Enticed by dirt-cheap rents and stand-alone workshop spaces, artists had been living on the Impasse Ronsin since the 1910s. But a new group began to settle there in the 1950s and early ’60s. The proximity of these artists would engender both artistic and personal relationships: couple Claude and François-Xavier Lalanne lived next door to Brancusi’s studio, and the trio would drink vodka and smoke Sobranie cigarettes together in the evenings. Until their divorce, Tinguely and Eva Aeppli slept on a mattress on the floor of a second-story apartment there, without heat or running water. Niki de Saint Phalle fired a gun at her first canvas in a studio there in 1961, aided by Tinguely, Klein, and art critic Pierre Restany; three years earlier, Klein and Tinguely had collaborated on their own project, an enormous moving sculpture entitled Excavatrice de l’Espace (1958).
By this time, Brancusi was an elderly man. Claude Lalanne remembered a certain point at which the Romanian could no longer lift his tools, instead devising a pulley system to do it for him. Spoerri, who didn’t live on Impasse Ronsin, but visited often, recalled him shuffling around, bent over and using a stick. “He kept his head down as he went along the path to his studio and never looked particularly friendly,” he noted. But his studio still served as a gathering place: “He would invite us to visit his atelier, and it was so beautiful, with the light coming from a certain angle to make this wonderful shape,” Lalanne recalled. “He would have visitors, collectors, not least Teeny Duchamp, who would bring people through the see the studio. A lot of Americans would come to visit Brancusi, one would see them arriving in the Impasse to pay homage to him and buy sculpture from him at the studio.”
As time went on, however, Brancusi became less and less willing to part with his work. By the 1950s, he had stopped making work (his last sculpture, a plaster cast of the Grand Coq, was completed in 1949). Instead, he spent his days rearranging his sculptures in his studio. Their placement became so integral to him that when he sold a work, he would replace it with a plaster cast so as not to upset the harmony he created within the studio. Brancusi’s attention to the space also extended beyond his artwork. He hand-crafted all the furniture (even his stove), and he displayed his tools prominently on the wall.

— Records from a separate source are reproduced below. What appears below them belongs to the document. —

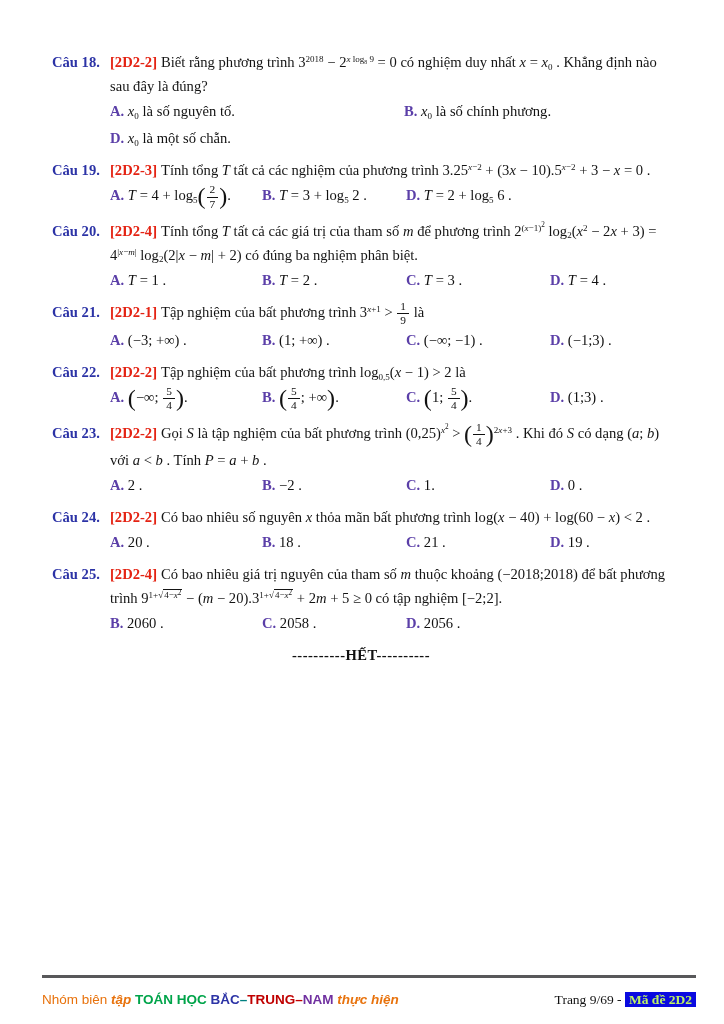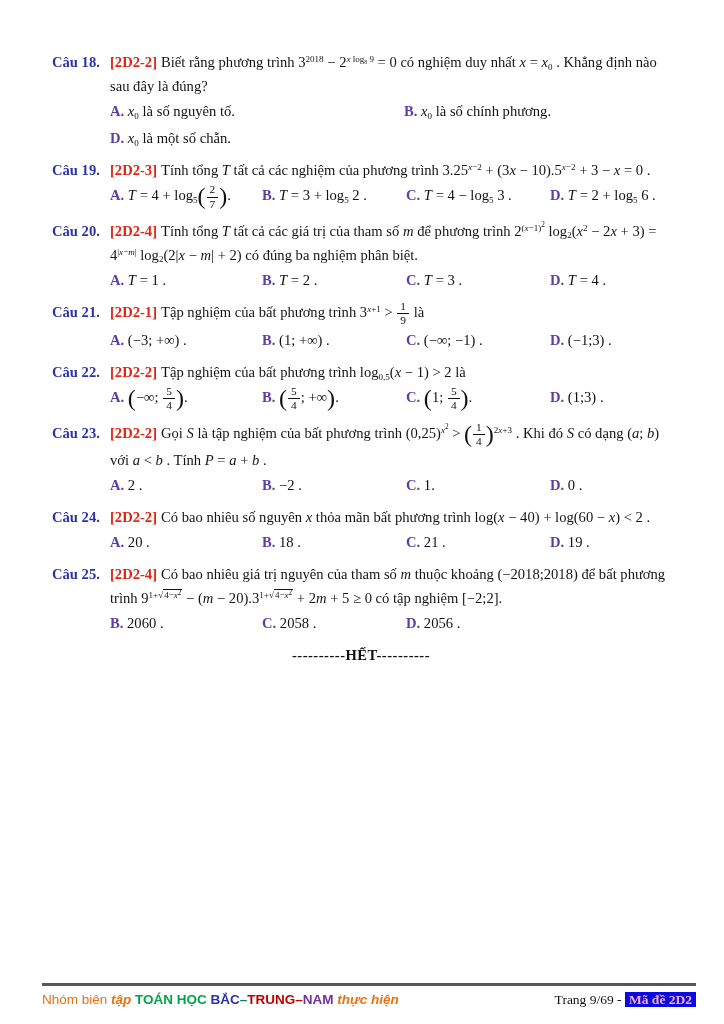"C. T = 4 −" div.opt { html: <div><b>C.</b> <span><i>T</i> = 4 − log<sub>5</sub> 3 .</span></div> -> none }
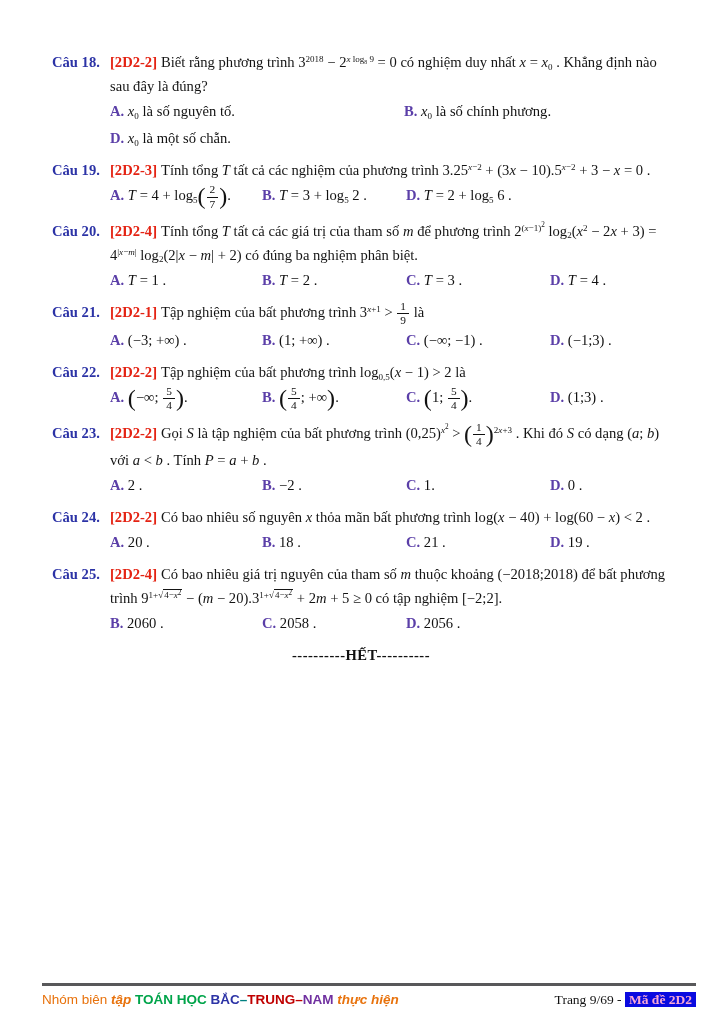"Nhóm biên tập TOÁN HỌC" .footer { padding-top: 6px -> 14px }
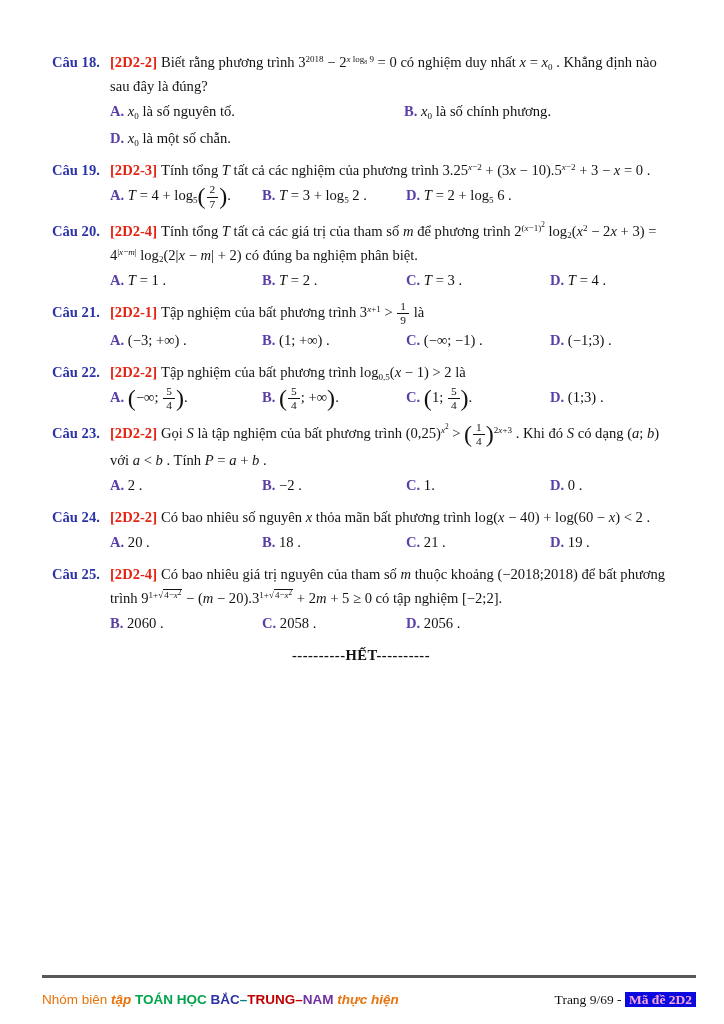"Mã đề 2D2" .badge { color: #f9a8d4 -> #bef264 }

Unsurprisingly, Brancusi was concerned about preserving his studio, which had become in many ways his final work of art. At the end of his life, the sculptor made a deal with the landlords and the French government that his atelier be preserved in its entirety. It now lives outside the Centre Georges Pompidou, in a Renzo Piano-designed enclosure that opened in 1997. He also promised the other artists that lived on Impasse Ronsin that they would be allowed to remain there after his death—a promise he wasn’t able to keep. “He thought the Ville de Paris would make an enclave with all the old studios, but it was not made clear in his will that they would have to stay,” Lalanne noted. “So of course after he died they just moved it elsewhere.”
But even after the studio was gone, it still loomed large in the artistic imagination. It so inspired Brancusi’s student Isamu Noguchi that the young American sculptor and designer created his own version south of Paris in 1927—a space that has been replicated in part by the Noguchi Museum for the current Paul Kasmin show. In the show’s catalogue, French conceptual artist Bernar Venet recalls learning about Brancusi’s studio in 1964. He immediately became captivated with the idea of visiting the site. “Despite a persistent and solid rain,” he wrote, “I wandered through that short Impasse with a single idea in my head, to find, abandoned somewhere, a piece of white marble that might have somehow escaped from Brancusi’s studio.”